A telling example arises with the picture above, which features in a new movie, American Hustle. In the move it's asserted that it's not a Rembrandt. The museum doesn't provide any wall text (too old-fashioned), but they have assured blogger Lee Rosenbaum that it is certainly a Rembrandt. Rosenbaum's criticism of Worcester's lack of wall text is spot on, but this painting is not in fact a Rembrandt! How revealing that for all the rhetorical deference to the audience, the museum asserts an untenable attribution rather than sharing knowledge.

We are being cheated when they tell us we're looking at a Rembrandt, but it isn't. There is of course room for debate about many attributions, and I don't blame museums for taking a different view from mine when it is well-founded and honestly held. But this is scarcely credible as a Rembrandt. Just as forgers cheat us by distorting our understanding of an artist's work, curators cheat us when they assert indefensible attributions.

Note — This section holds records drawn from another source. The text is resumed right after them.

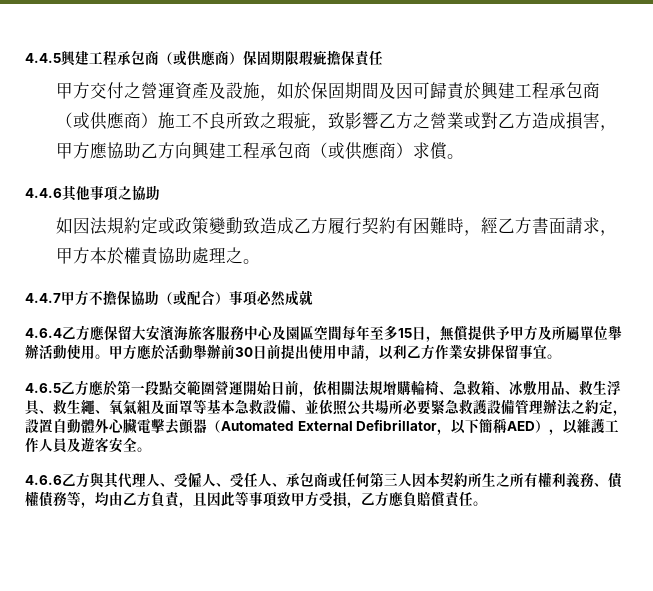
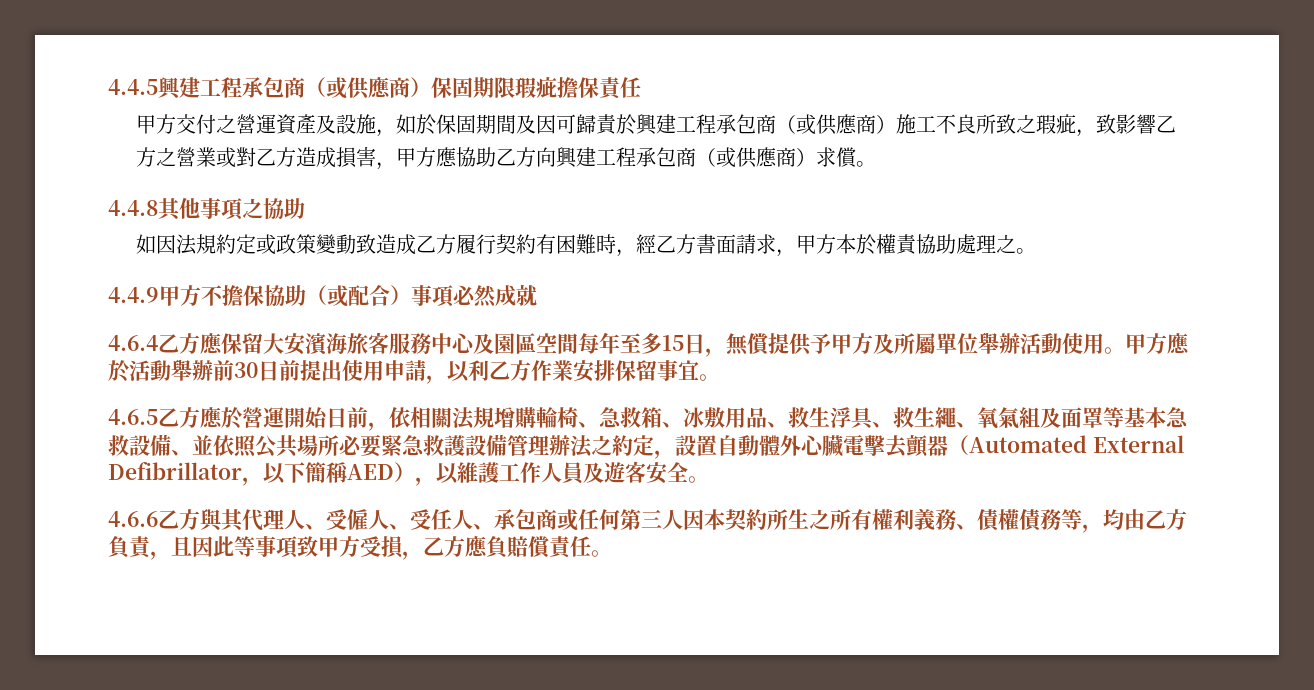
- 4.4.6其他事項之協助
+ 4.4.8其他事項之協助
- 4.4.7甲方不擔保協助（或配合）事項必然成就
+ 4.4.9甲方不擔保協助（或配合）事項必然成就
- 4.6.5乙方應於第一段點交範圍營運開始日前，依相關法規增購輪椅、急救箱、冰敷用品、救生浮具、救生繩、氧氣組及面罩等基本急救設備、並依照公共場所必要緊急救護設備管理辦法之約定，設置自動體外心臟電擊去顫器（Automated External Defibrillator，以下簡稱AED），以維護工作人員及遊客安全。
+ 4.6.5乙方應於營運開始日前，依相關法規增購輪椅、急救箱、冰敷用品、救生浮具、救生繩、氧氣組及面罩等基本急救設備、並依照公共場所必要緊急救護設備管理辦法之約定，設置自動體外心臟電擊去顫器（Automated External Defibrillator，以下簡稱AED），以維護工作人員及遊客安全。

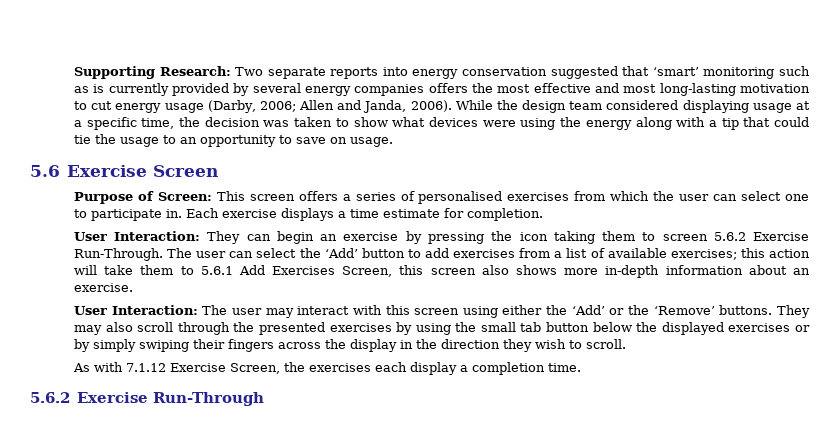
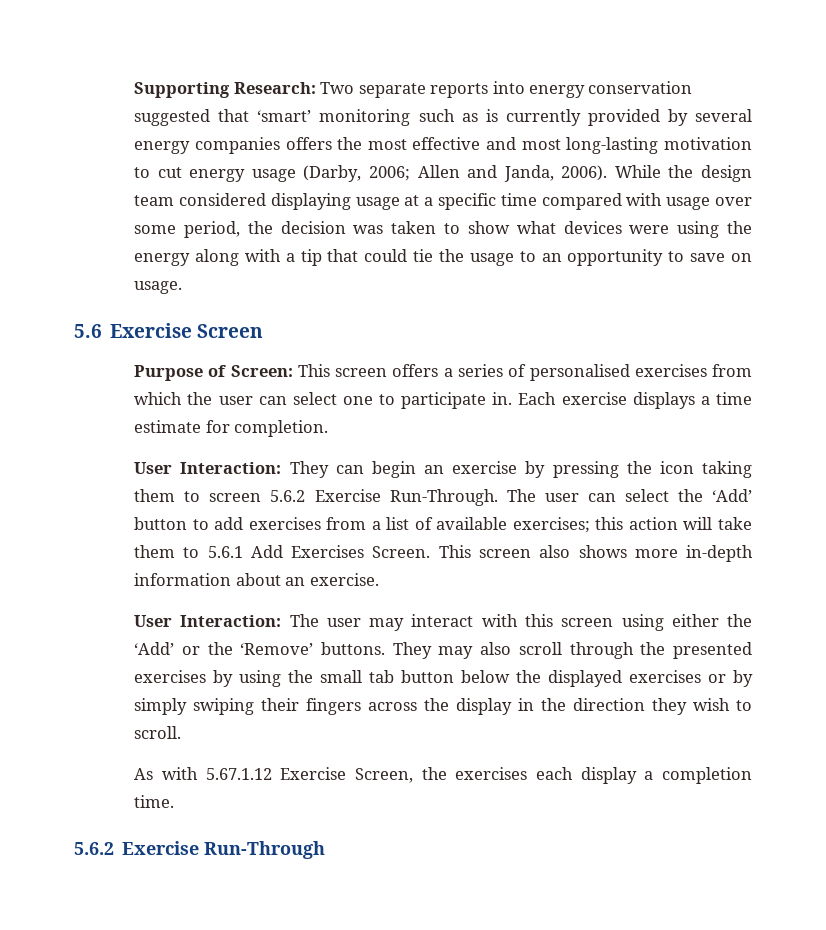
- While the design team considered displaying usage at a specific time, the decision was taken to show what devices were using the energy along with a tip that could tie the usage to an opportunity to save on usage.
+ While the design team considered displaying usage at a specific time compared with usage over some period, the decision was taken to show what devices were using the energy along with a tip that could tie the usage to an opportunity to save on usage.
- The user can select the ‘Add’ button to add exercises from a list of available exercises; this action will take them to 5.6.1 Add Exercises Screen, this screen also shows more in-depth information about an exercise.
+ The user can select the ‘Add’ button to add exercises from a list of available exercises; this action will take them to 5.6.1 Add Exercises Screen. This screen also shows more in-depth information about an exercise.
- As with 7.1.12 Exercise Screen, the exercises each display a completion time.
+ As with 5.67.1.12 Exercise Screen, the exercises each display a completion time.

Most recent authorities have ignored it. Albert Blankert rejects it ("not autograph" on the basis of a transparency in Rembrandt: A Genius and His Impact Waandars 1997: 145, but quoting favourable view from Peter Sutton in A Guide to Dutch Art in America 1986). Arthur Wheelock damns with faint praise, saying that it's "now attributed to Rembrandt and almost certainly produced in his studio" (Rembrandt's Late Religious Portraits University of Chicago Press 2005: 78). 

I haven't seen the original and can't get a high-resolution image of the Worcester 'Rembrandt', but the brushwork seems more undifferentiated than a Rembrandt and the cloak and background seem poorly painted. The texture of the face imitates the liveliness of Rembrandt's early work without the master's subtlety and the chiaroscuro is ineffective. The artist has focused on surface effect at the expense of depicting solid form. The big, blocky hand is too crude for Rembrandt. It's probably from Rembrandt's school or circle, but in my view has no serious claim to be by the master himself. Of course caution is needed when expressing a view based only on a web image, but this seems sufficiently weak to opine with some confidence. There is at the very least a substantial burden of proof on Worcester Art Museum to defend its attribution.

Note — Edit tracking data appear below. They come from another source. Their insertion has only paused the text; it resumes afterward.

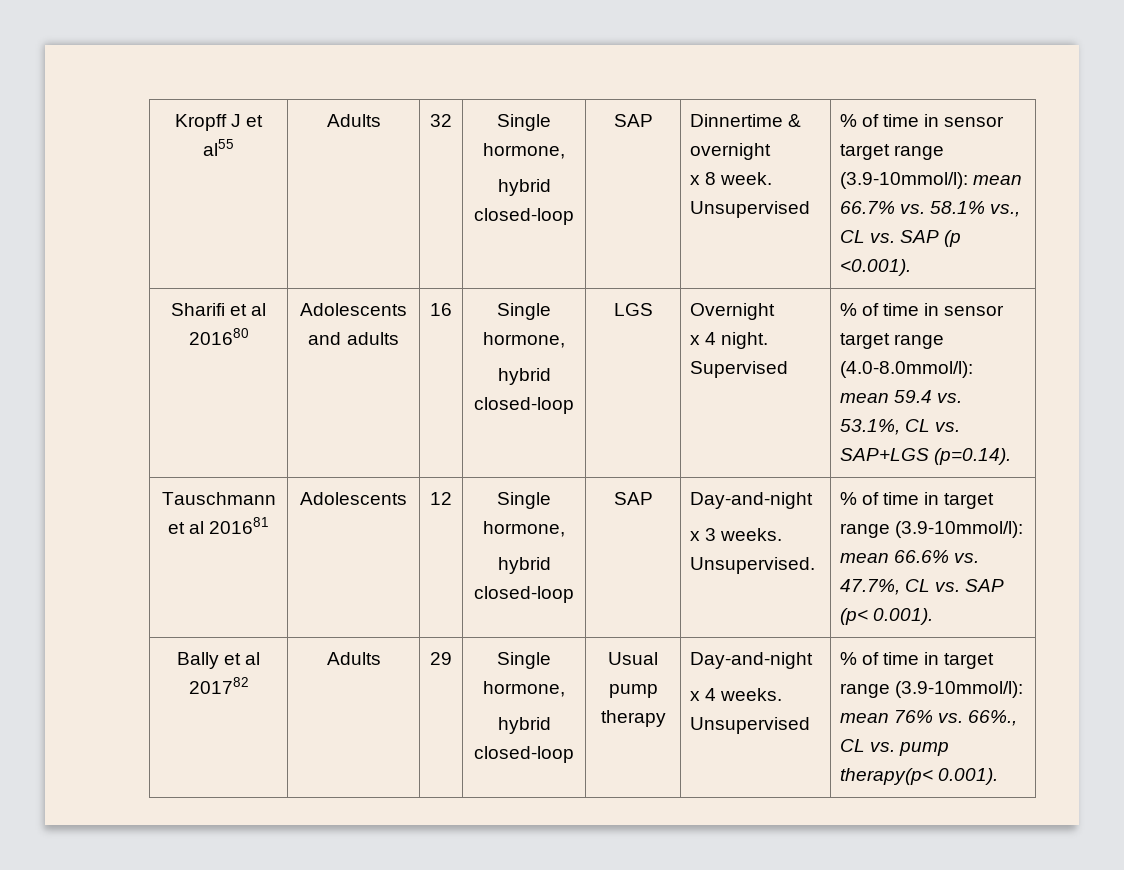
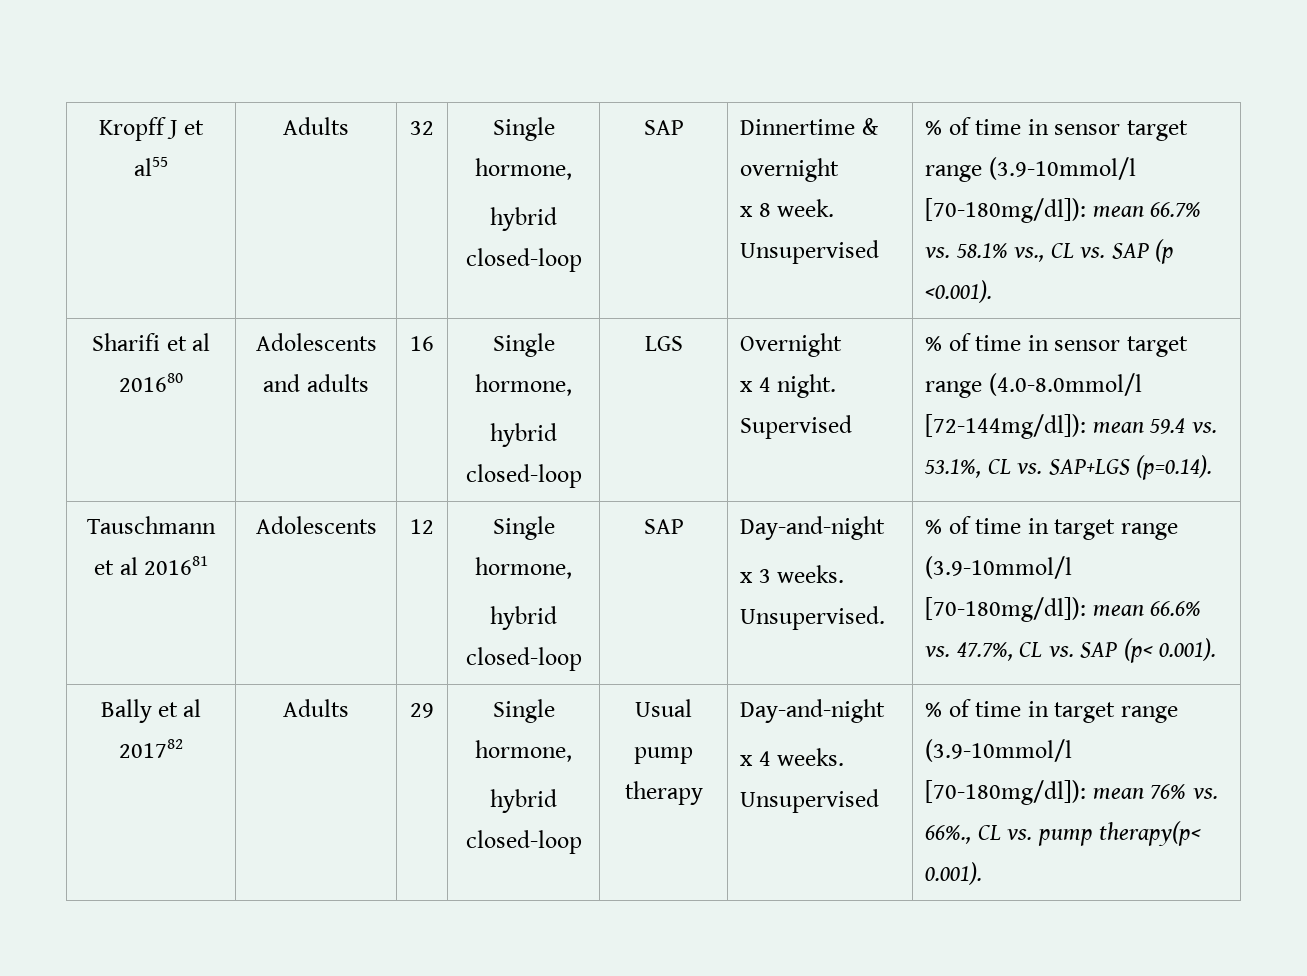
  Kropff J et al55 | Adults | 32 | Single hormone,
  hybrid closed-loop | SAP | Dinnertime & overnight
- x 8 week. Unsupervised | % of time in sensor target range (3.9-10mmol/l): mean 66.7% vs. 58.1% vs., CL vs. SAP (p <0.001).
+ x 8 week. Unsupervised | % of time in sensor target range (3.9-10mmol/l [70-180mg/dl]): mean 66.7% vs. 58.1% vs., CL vs. SAP (p <0.001).
  Sharifi et al 201680 | Adolescents and adults | 16 | Single hormone,
  hybrid closed-loop | LGS | Overnight
- x 4 night. Supervised | % of time in sensor target range (4.0-8.0mmol/l): mean 59.4 vs. 53.1%, CL vs. SAP+LGS (p=0.14).
+ x 4 night. Supervised | % of time in sensor target range (4.0-8.0mmol/l [72-144mg/dl]): mean 59.4 vs. 53.1%, CL vs. SAP+LGS (p=0.14).
  Tauschmann et al 201681 | Adolescents | 12 | Single hormone,
  hybrid closed-loop | SAP | Day-and-night
- x 3 weeks. Unsupervised. | % of time in target range (3.9-10mmol/l): mean 66.6% vs. 47.7%, CL vs. SAP (p< 0.001).
+ x 3 weeks. Unsupervised. | % of time in target range (3.9-10mmol/l [70-180mg/dl]): mean 66.6% vs. 47.7%, CL vs. SAP (p< 0.001).
  Bally et al 201782 | Adults | 29 | Single hormone,
  hybrid closed-loop | Usual pump therapy | Day-and-night
- x 4 weeks. Unsupervised | % of time in target range (3.9-10mmol/l): mean 76% vs. 66%., CL vs. pump therapy(p< 0.001).
+ x 4 weeks. Unsupervised | % of time in target range (3.9-10mmol/l [70-180mg/dl]): mean 76% vs. 66%., CL vs. pump therapy(p< 0.001).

The Worcester Art Museum thinks it's being hip by dispensing with labels and mixing things up. But it's doing us all a disservice. They have a responsibility as custodians to share their knowledge of the collection. They're excited about 'interaction and participation', but it will remain superficial interaction and participation if it isn't based on knowledge. They're inviting visitors to write their own labels, but a better start would be for the museum to get its own labels in order first. 


  1. giudicare ..senza proporre un nome alternativo..è troppo facile..i dipinti vanno visti dal vero..

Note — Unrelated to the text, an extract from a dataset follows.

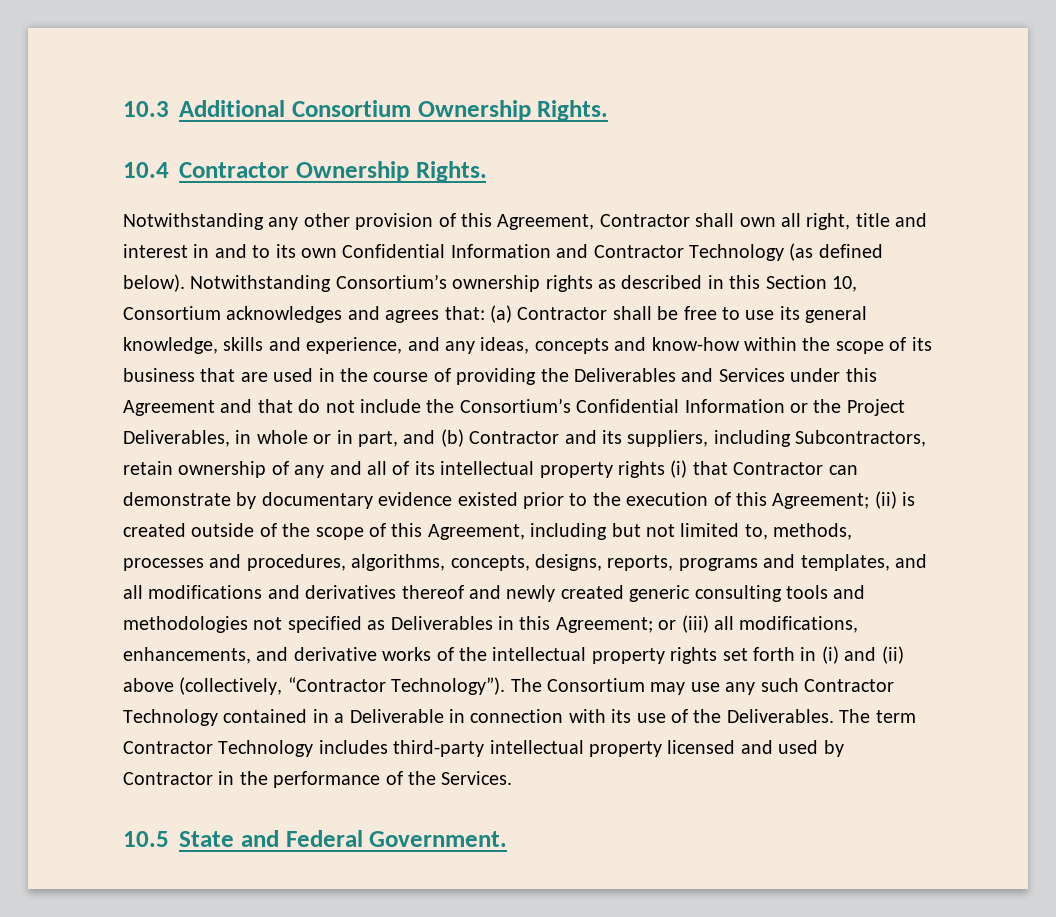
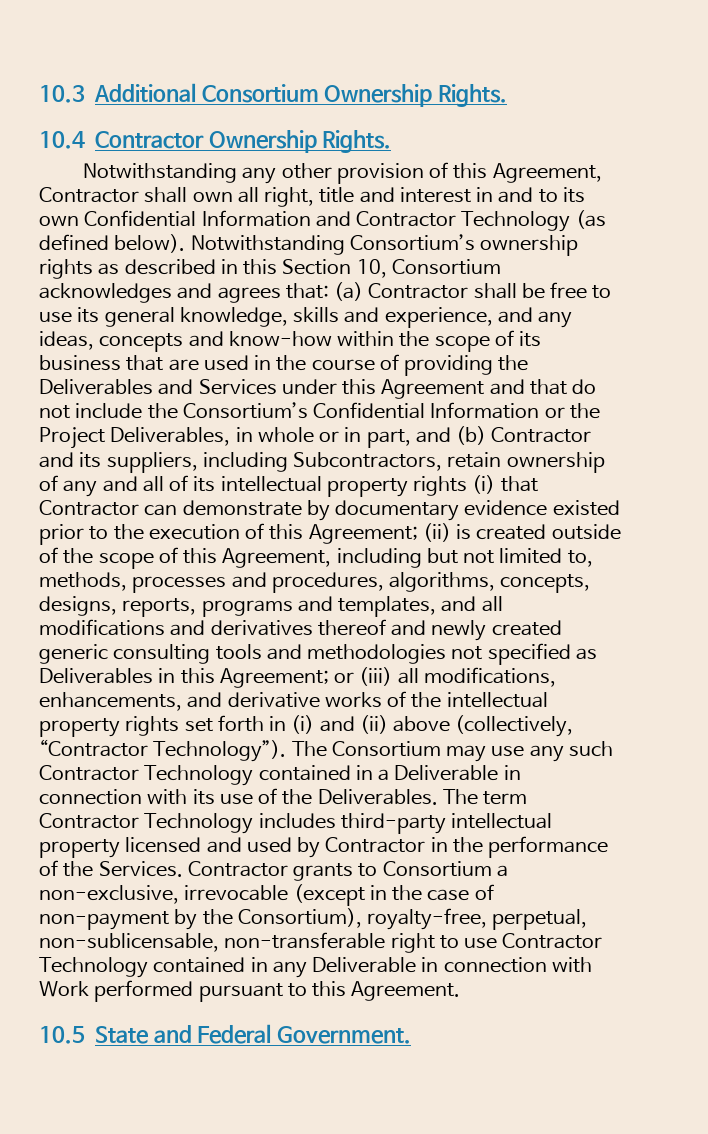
+ Contractor grants to Consortium a non-exclusive, irrevocable (except in the case of non-payment by the Consortium), royalty-free, perpetual, non-sublicensable, non-transferable right to use Contractor Technology contained in any Deliverable in connection with Work performed pursuant to this Agreement.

  2. giudicare ..senza proporre un nome alternativo..è troppo facile..i dipinti vanno visti dal vero..

    1. I don't agree. It's too easy to make attributions to big-name artists. Lots of them just aren't credible. But lots of these pictures cannot be attributed to a particular artists - we just don't know enough about Rembrandt's studio to be certain. If you can't question an attribution without having another name, then everything will be a Leonardo or a Rembrandt!

      Of course I agree that one should base judgment on seeing the original, but sometimes even a reproduction can give you enough reason to have serious doubts. And a badly damaged original can be just as hard to judge as a good picture of a well preserved original.